Worldwide distribution via the APC networks.


Indigenous Group takes on US Oil Giant

By Danielle Knight, IPS
15 July 1999

QUITO, Ecuador, July 15 (IPS) - Oil companies, pushing ever deeper into the biologically-rich Amazon rain forests in their hunt for "black gold" have been confronted by demands from an indigenous group for a code of conduct to continue their operations.

The 300 strong Secoya community wants to negotiate an agreement with the California-based Occidental Petroleum Corp. before it can continue exploring for oil in Secoya territory in north-east Ecuador.

"In the past, Occidental confused and divided us by not dealing with the Secoyas as a whole but only with the leaders of certain villages by giving them gifts," Humberto Piaguaje, the president of the Secoya Indigenous Organisation of Ecuador, known as OISE, told IPS.

"Now we want the company to negotiate only with OISE with the full approval of the assembly of the Secoya people," he said.

In 1985, California-based Occidental Petroleum signed an agreement with the government of Ecuador giving the company the right to extract oil for 20 years from an area of more than 200,000 hectares known as Block 15.

This region includes part of the protected Limoncocha Reserve and the traditional indigenous territory of the Secoya, Siona and Quichua groups. Using Occidental's own estimates of the existing reserves, the entire production of Block 15 would supply the total oil consumption in the United States for about 13 days.

In 1992 the company developed five oil fields near the town of Limoncocha and constructed a 30 kilometer pipeline to connect to the country's Transecuadorian pipeline that goes to the coastal refineries for foreign export.

Later Occidental began negotiating with individual Secoya communities to allow them to explore for oil. In exchange for chain saws, medicine chests and rain-coats, one community signed an agreement that allowed the company the right to conduct "petroleum activities" in the all indigenous territories of Block 15.

Other Secoya and Siona communities located in Block 15, however, were outraged and immediately called on Occidental to cancel the agreement. The company eventually did retract the contract but made it clear that they intended to continue to push for access to Secoya lands.

Under the new code of conduct, OISE wants to make clear who will be the exact representatives on each side with the complete agreement of all the Secoya people. As currently written, the draft agreement would prohibit the company giving gifts to indigenous communities.

"We are a small people and we are tired of arguing with Occidental," says Piaguaje. "We are worried that oil exploration will completely change our culture and that the animals and fish will leave if exploration starts in our territory."

Human rights organisations in Ecuador are closely watching the negotiations and hope it will set a precedent for other indigenous communities fighting against oil exploration on their territory.

"This is the first time in Ecuador that such negotiations are taking place on an agreement that will regulate the dialogue between an indigenous group and an oil company," said Paulina Garzon, coordinator of the Quito-based Center for Economic and Social Rights.

When asked about the current negotiations, Occidental spokesman Lawrence Meriage told IPS that the code of conduct was a matter between the indigenous people and the company.

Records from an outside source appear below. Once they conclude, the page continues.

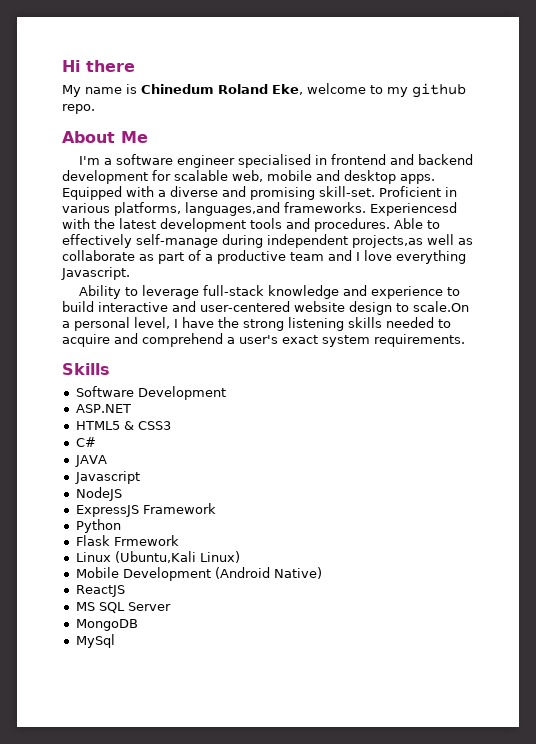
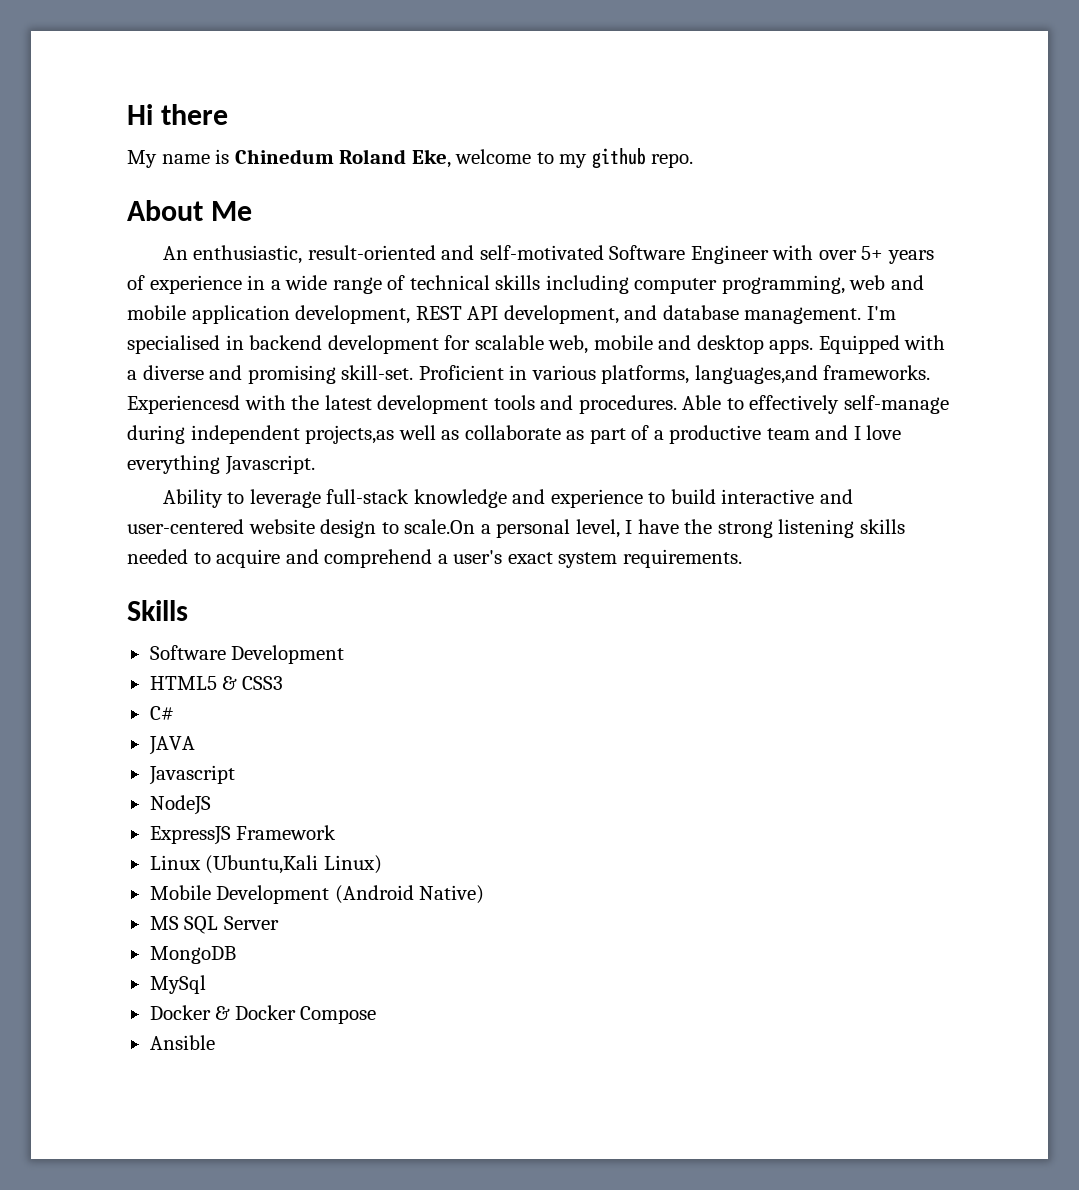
- I'm a software engineer specialised in frontend and backend development for scalable web, mobile and desktop apps.
+ An enthusiastic, result-oriented and self-motivated Software Engineer with over 5+ years of experience in a wide range of technical skills including computer programming, web and mobile application development, REST API development, and database management. I'm specialised in backend development for scalable web, mobile and desktop apps.
- ASP.NET
- Python
- Flask Frmework
- ReactJS
+ Docker & Docker Compose
+ Ansible

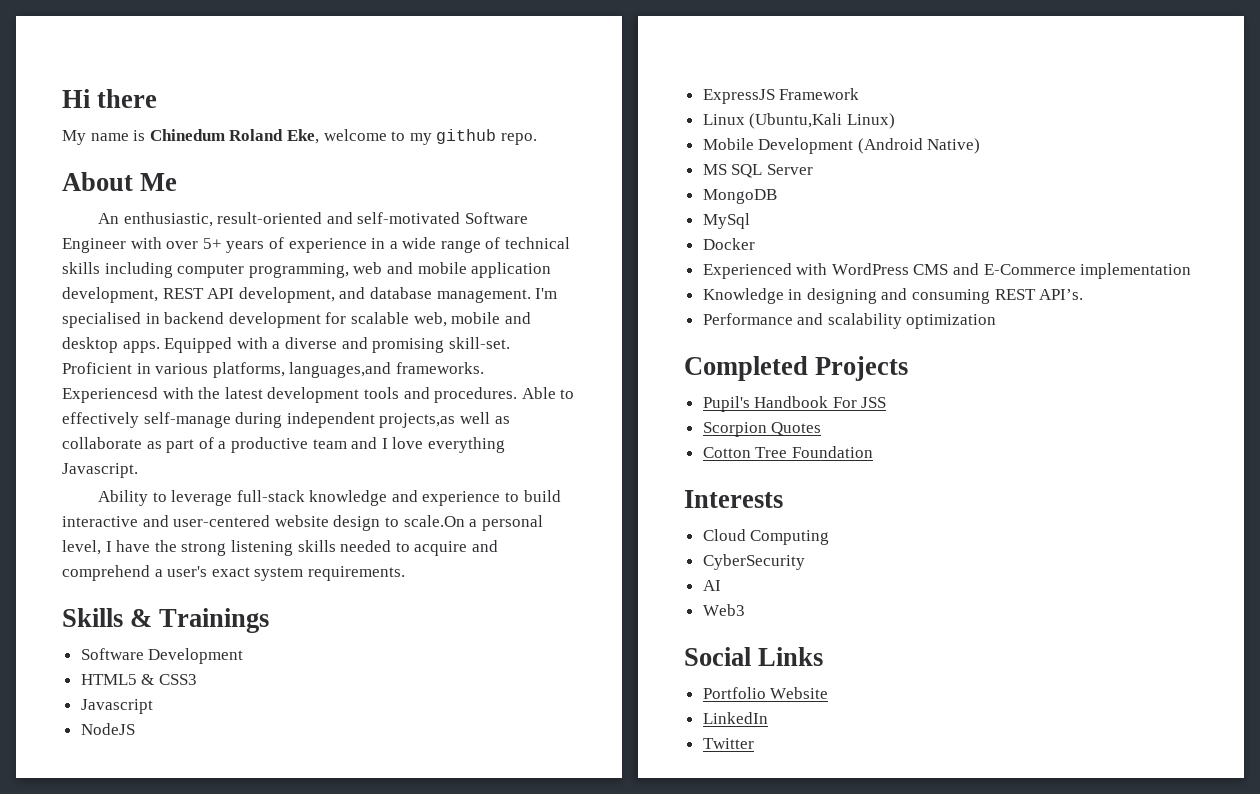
- Skills
+ Skills & Trainings
- C#
- JAVA
- Docker & Docker Compose
- Ansible
+ Docker
+ Experienced with WordPress CMS and E-Commerce implementation
+ Knowledge in designing and consuming REST API’s.
+ Performance and scalability optimization
+ Completed Projects
+ Pupil's Handbook For JSS
+ Scorpion Quotes
+ Cotton Tree Foundation
+ Interests
+ Cloud Computing
+ CyberSecurity
+ AI
+ Web3
+ Social Links
+ Portfolio Website
+ LinkedIn
+ Twitter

He pointed to the efforts the company had made to reduce the number of roads, drilling pads and structures built in Block 15 in order to minimize the impact on the environment.

"We basically have set the standard for stringent environmental behavior in Latin America," Meriage said and added that the company was replanting native tree species in areas disturbed by Occidental.

Piaguaaje said, however, past experiences with pollution and health problems that followed the operations of another US oil company, Texaco, weakened his faith in Occidental's promises.

"From our experience with Texaco, there is no more trust," says Piaguaje. "We don't feel in harmony with nature like we did before oil was discovered here," said Piaguaje.

Several members of the Secoya people are plaintiffs in a class- action suit against Texaco currently in New York, which accused the company of deliberately dumping billions of gallons of toxic waste water into the environment without treatment or monitoring.

In addition to the contamination caused by oil exploration, environmentalists warn that because of the expanding petroleum frontier, Ecuador has one of the highest rates of deforestation in South America.

Between 140,000 and 340,000 hectares of rain forest were being cut each year in Ecuador, according to the Nature Foundation, Ecuador's largest environmental group which is affiliated with the World Wildlife Fund.

If the current rate of deforestation continued, environmentalists with the California-based Rainforest Action Network estimated that Ecuador's rain forests would be decimated within 15 years. (END/IPS/dk/99)


Origin: ROMAWAS/ENVIRONMENT/

[c] 1999, InterPress Third World News Agency (IPS)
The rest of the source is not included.